# "Thar she blows!!!!!!!"



## Phoebs (May 28, 2009)

Arrrgh. Phoebe is now 9 months old. I found myself saying about 2 weeks ago that I was wondering if she was getting ready to blow coat. There's no doubt now. Why does it have to happen when life is so super busy? Last week on Friday, I noticed a small mat behind her ear. By Saturday, there were multiple mats hiding out behind her ears. I knew I had to fit in some major grooming sessions in the weekend. We had marathon grooming sessions on Sunday and Monday. Sunday night, I had to comb her out for something like 2.5 hours- out of nowhere, both her haunches became totally matted. If I'd taken her to a groomer, I'll bet they would have insisted on shaving her. It did give me warning signs, but I was shocked at how fast it got incredibly bad. What a torment. Monday morning I finished the last matts and bathed her.

I have a few questions about this: I see the mats are in patchy areas. Once those mats and puppy fur are gone, will they be problem areas again? In other words, does each part of her coat blow "once" or continually? Also, how long does the whole process last? She went a few days with no noticeable matts, and last night I found some hiding on a leg. Will it go in bursts, or be constant? Also, she is prone to matts right at the very edges of her ears. They are so small and fine that even the fine part of the comb goes right past them. What's the best way to get these areas combed out? 
Advice and comfort are much needed! And I'm so happy I got my CC comb before it all hit. This is a great tool, and she still loves her wood pin brush.


----------



## Melissa Miller (Aug 2, 2006)

I cant remember how long it lasted on Stogie.. I think once you get through the coat you will be good. Maybe a month? I do know I drank a LOT OF WINE. It helped. You may need a support group.  

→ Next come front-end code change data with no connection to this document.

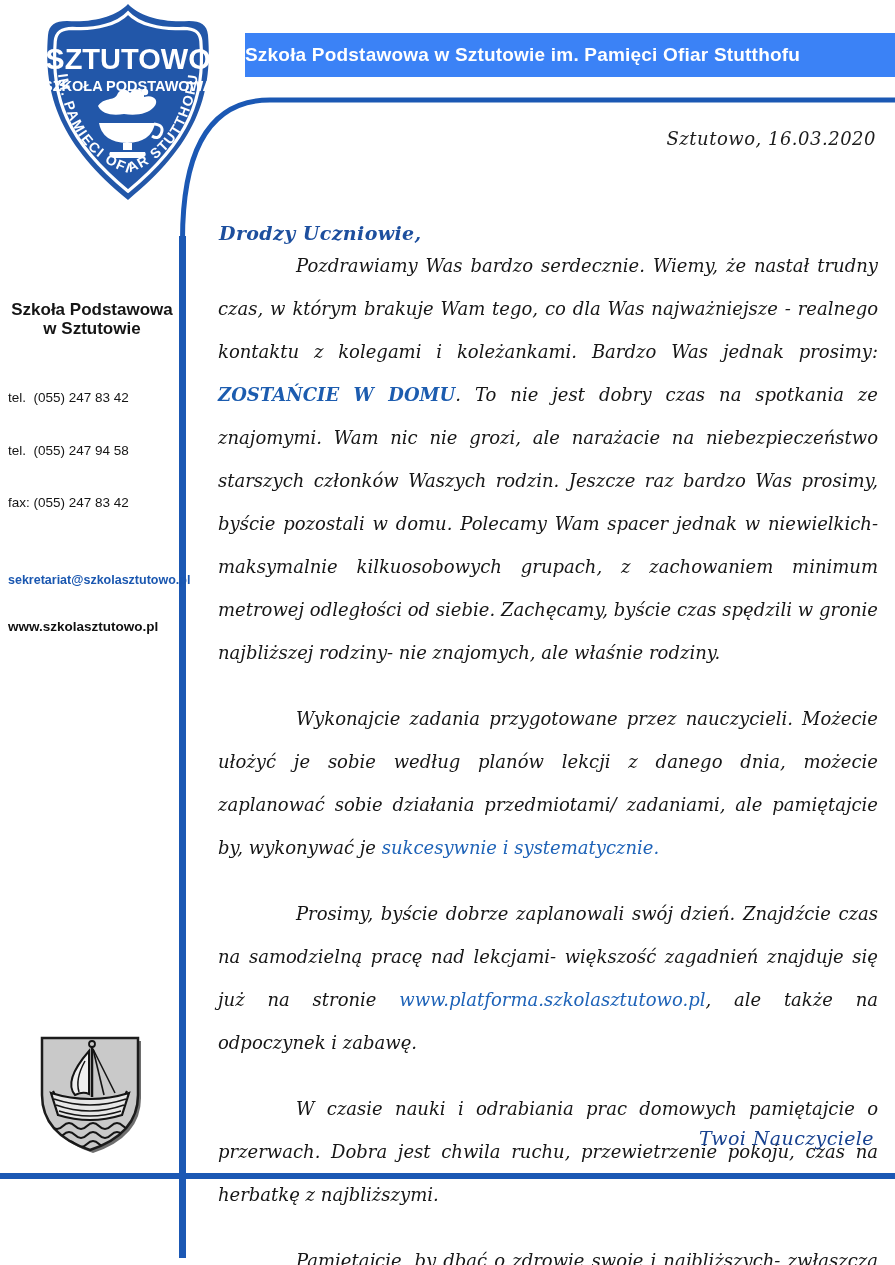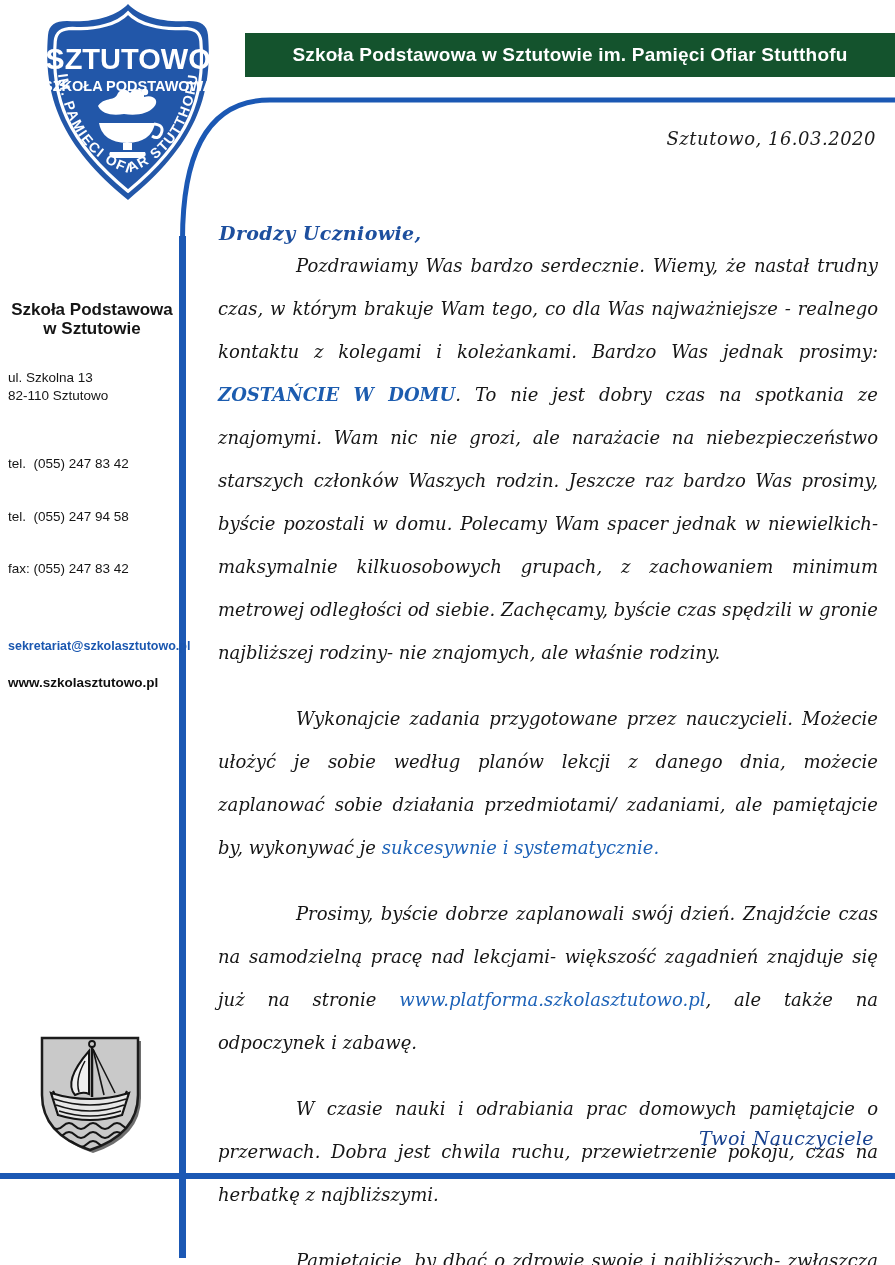--- a/index.html
+++ b/index.html
@@ -12,8 +12,8 @@
   
   .banner{
     position:absolute;left:245px;top:33px;width:650px;height:44px;
-    background:#14532d;color:#ffffff;font-weight:bold;font-size:19px;
-    display:flex;align-items:center;justify-content:center;letter-spacing:.2px;
+    background:#3b82f6;color:#ffffff;font-weight:bold;font-size:19px;
+    display:flex;align-items:center;letter-spacing:.2px;
     white-space:nowrap;
   }
   

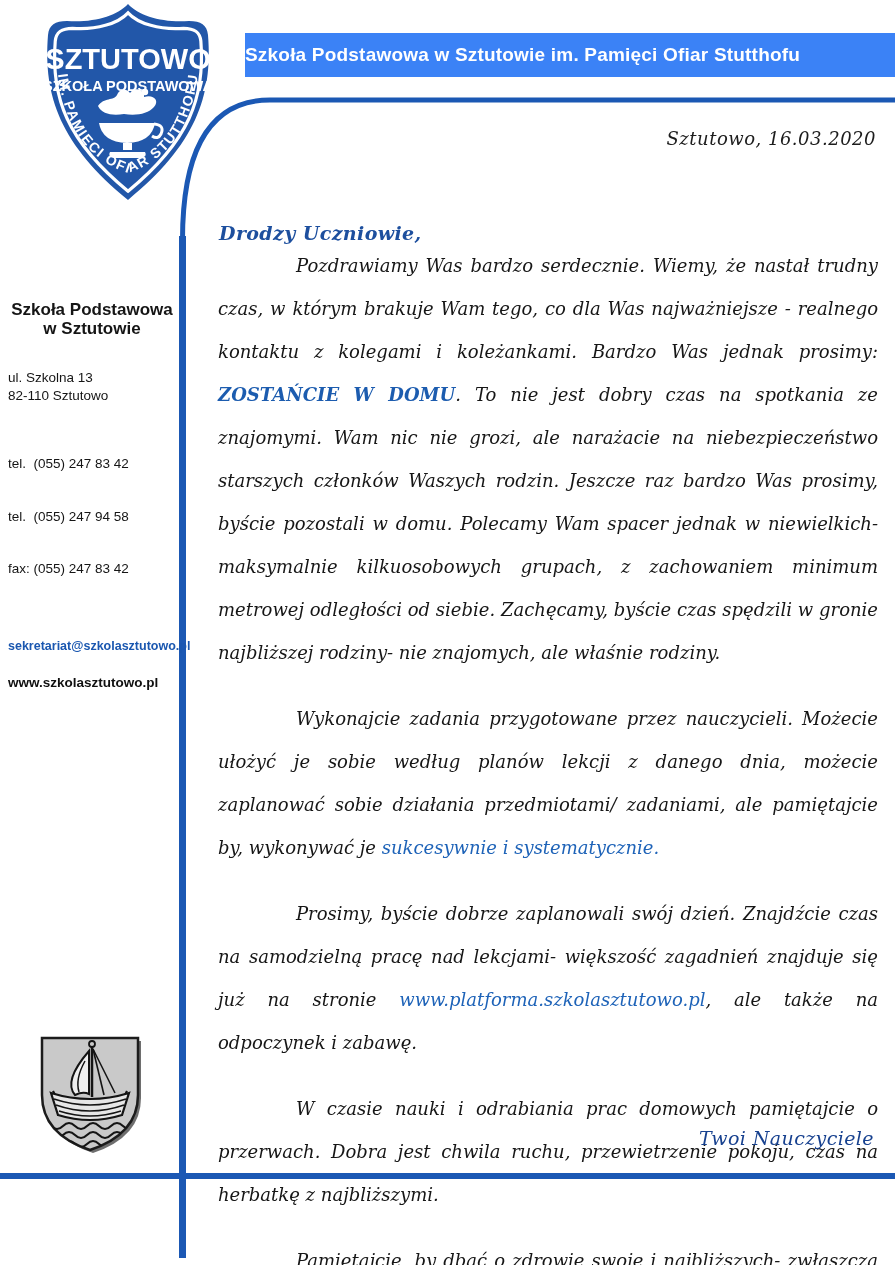--- a/index.html
+++ b/index.html
@@ -96,10 +96,6 @@
     <div>Szkoła Podstawowa</div>
     <div>w Sztutowie</div>
   </div>
-  <div class="sb-address">
-    <div>ul. Szkolna 13</div>
-    <div>82-110 Sztutowo</div>
-  </div>
   <div class="sb-phones">
     <div>tel.  (055) 247 83 42</div>
     <div>tel.  (055) 247 94 58</div>

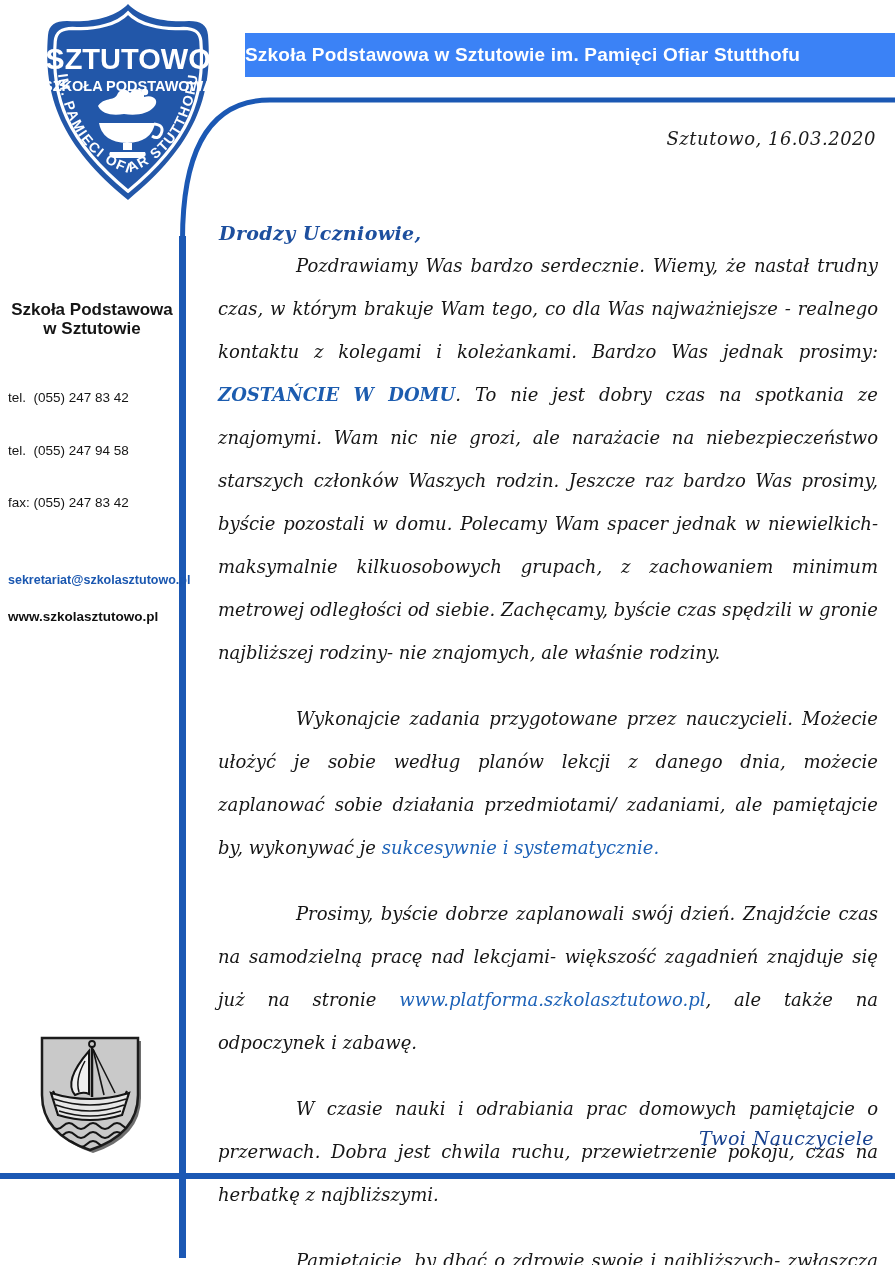--- a/index.html
+++ b/index.html
@@ -50,7 +50,7 @@
   .sb-address{margin-top:31px;font-size:13.5px;line-height:17.5px;}
   .sb-phones{margin-top:16px;font-size:13.5px;line-height:17.5px;white-space:pre;}
   .sb-email{margin-top:26px;font-weight:bold;font-size:12.5px;color:#1a57b0;}
-  .sb-www{margin-top:22px;font-weight:bold;font-size:13.5px;color:#101010;}
+  .sb-www{margin-top:32px;font-weight:bold;font-size:13.5px;color:#101010;}
   
   #school-logo{position:absolute;left:24px;top:2px;}
   #village-crest{position:absolute;left:35px;top:1031px;}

Some dogs can blow coat more than once, but I dont think to this level. Getting rid of the puppy coat is the hardest part. Just keep brushing around the ears and the tail, like several times a day and your life will be much better.


----------



## mellowbo (Aug 12, 2007)

Julliet, I hate to say it but I'm not sure there is a standard answer. They are all different. Lulu just seemed to wake up one morning a walking matt! Once they were out she just got the NORMAL little matts all over her body and still does. Vinny, at 3 still gets matts because of his undercoat. Gabby is only 8 months and she gets a very few under her arms, but just wait, blowing is anyday now.
Hopefully, for you and Phoebe, she will have the type of coat that doesn't matt easily.
Carole


----------



## irnfit (Nov 21, 2006)

Kodi got matted so bad after he was neutered, so I had him shaved down. That was when he was jusy about 7 mos. Shelby was about 10 mos when she started and I remember it lasting a few month. But she always gets matted. No huge mats, but I have to make sure to brush her a couple of times a week. She just turned 3 yrs old on Oct 5th. Kodi is much easier and hardly gets matts.


----------



## MopTop Havanese (Sep 25, 2006)

Awwww shucks! It stinks, doesn't it!
Just keep up the brushing, keep her bathed a little more often, a clean dog doesn't mat as much. 
There is no 'one' answer to your questions, I think the only answer is THEY MAT AND IT'S NO FUN!! But once it's over, her coat will be alot easier to handle.
Give miss Phoebs a big belly rub from her fist momma... *grin*


----------



## Pixiesmom (Jul 31, 2008)

Pixie has the sheep coat-thick and cottony. I believe she will always mat. Good thing she's cute and has a great personality.


----------



## LuvCicero (Mar 31, 2008)

I also think it's different according to what kind of coat your Hav has. Cicero has gifted me with two long rounds. His second was worse than his first. A tiny pea size could change into an orange size overnight. Melissa is right...a glass of wine can help and I even thought about drugs at one point...lol It was hard with his cotton coat. Try to brush out the problem areas twice a day...especially behind ears. I clipped 'armpits' short since they don't show. It helped to run him or brush late at night when he was tired. The good news...it will one day stop as quick as it started and be much easier with only a few small ones every now and then. You can do it...just do small sessions during the day!


----------



## nanatotwo (Dec 21, 2008)

Ok, I have a really silly question....do they lose their puppy coat totally? For some reason I thought I had read that the adult comes in and wraps around the puppy coat, thus the matting so I had it in my head that they kept the puppy coat. The more I thought about it, it doesn't make sense. Would someone fill me in please? :redface:


----------